◆ EXERCISE ◆
All lines from the one that contains "adjusted_overtime, 2017: none -> 8000000" to the end of the data must be retyped exactly. Pictures are not retyped.

___ STORED DATA ___

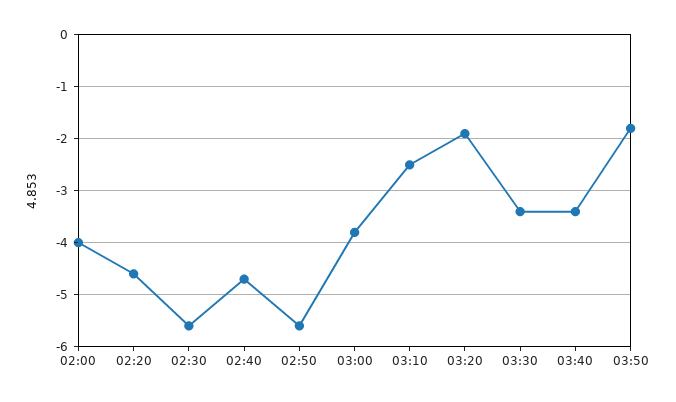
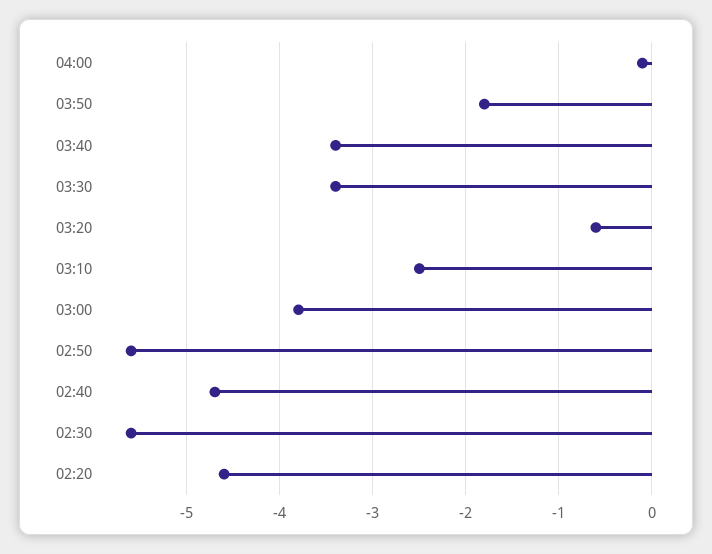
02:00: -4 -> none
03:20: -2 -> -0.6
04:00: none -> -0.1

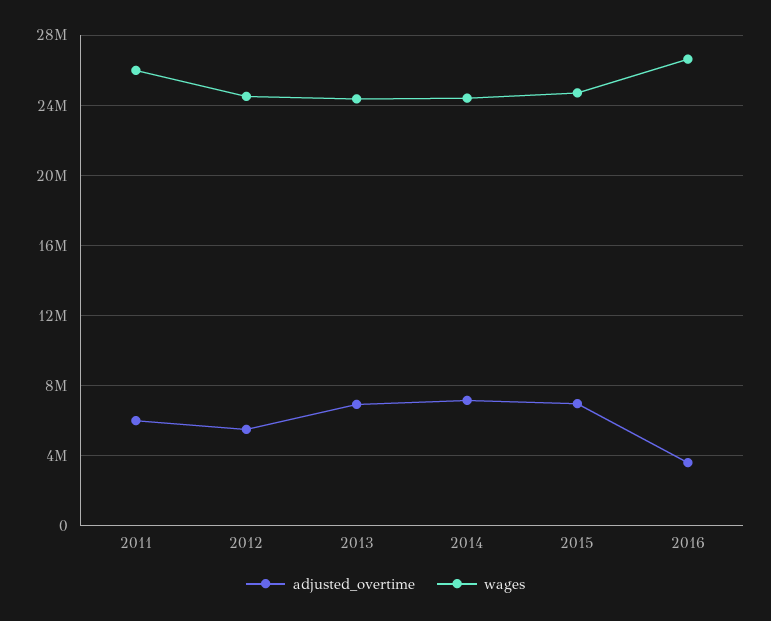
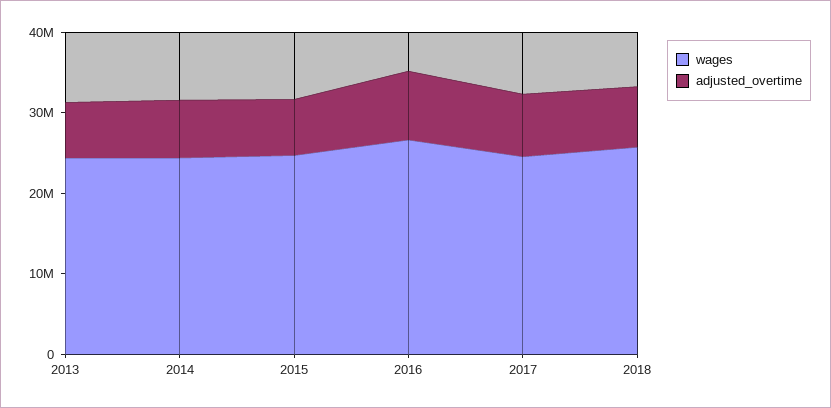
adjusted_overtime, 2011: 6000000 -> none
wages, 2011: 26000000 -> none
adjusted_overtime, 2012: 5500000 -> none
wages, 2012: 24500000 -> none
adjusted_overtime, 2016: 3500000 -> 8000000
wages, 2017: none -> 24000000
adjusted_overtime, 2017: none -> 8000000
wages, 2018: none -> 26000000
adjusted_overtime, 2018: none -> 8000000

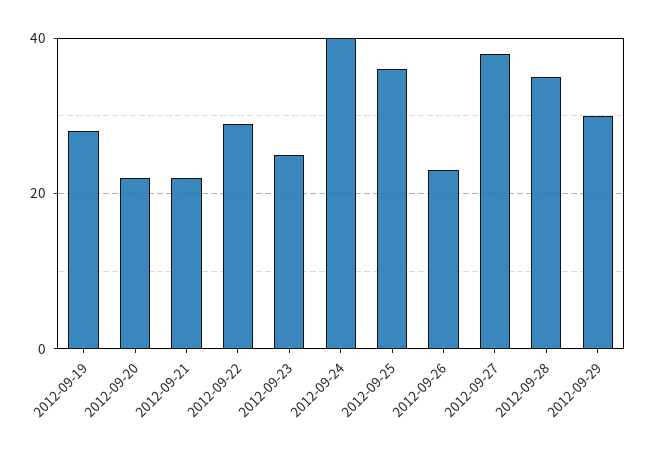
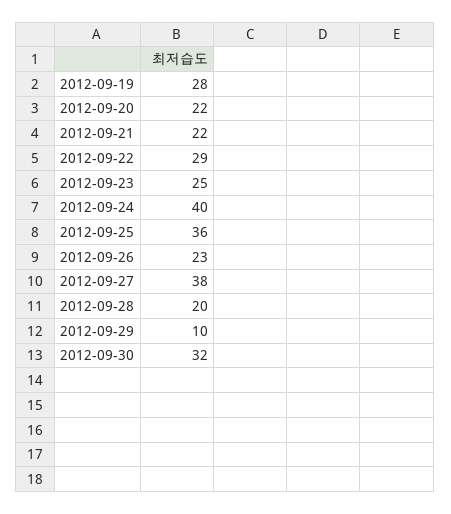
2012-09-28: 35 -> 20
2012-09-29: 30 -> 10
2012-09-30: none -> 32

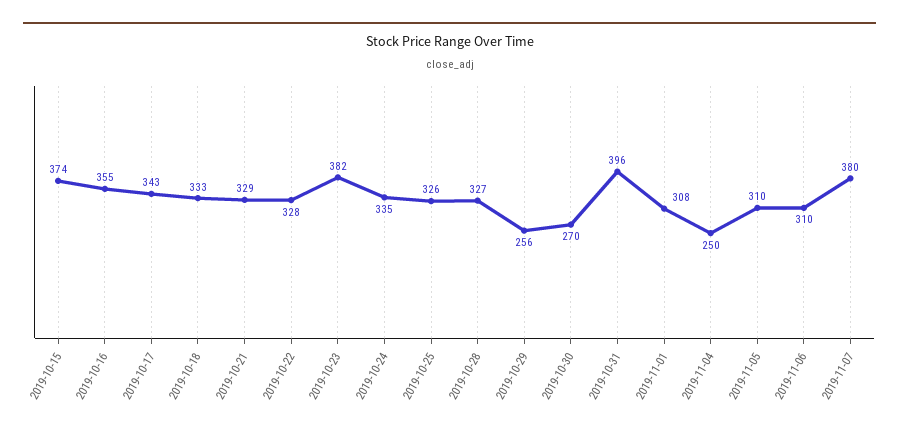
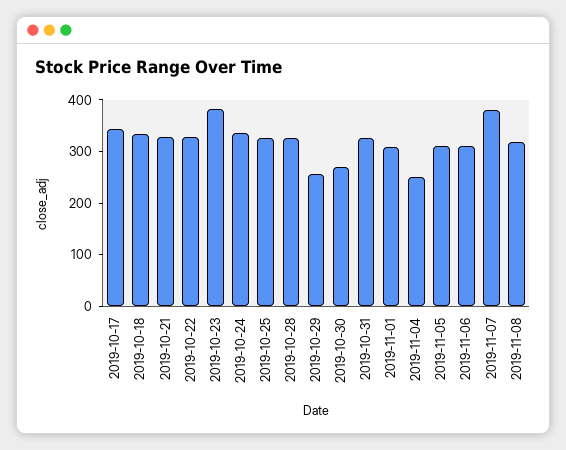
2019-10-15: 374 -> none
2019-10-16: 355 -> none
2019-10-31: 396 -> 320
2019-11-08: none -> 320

___

◆ SOLUTION FOR THIS TASK ◆
adjusted_overtime, 2017: none -> 8000000
wages, 2018: none -> 26000000
adjusted_overtime, 2018: none -> 8000000

2012-09-28: 35 -> 20
2012-09-29: 30 -> 10
2012-09-30: none -> 32

2019-10-15: 374 -> none
2019-10-16: 355 -> none
2019-10-31: 396 -> 320
2019-11-08: none -> 320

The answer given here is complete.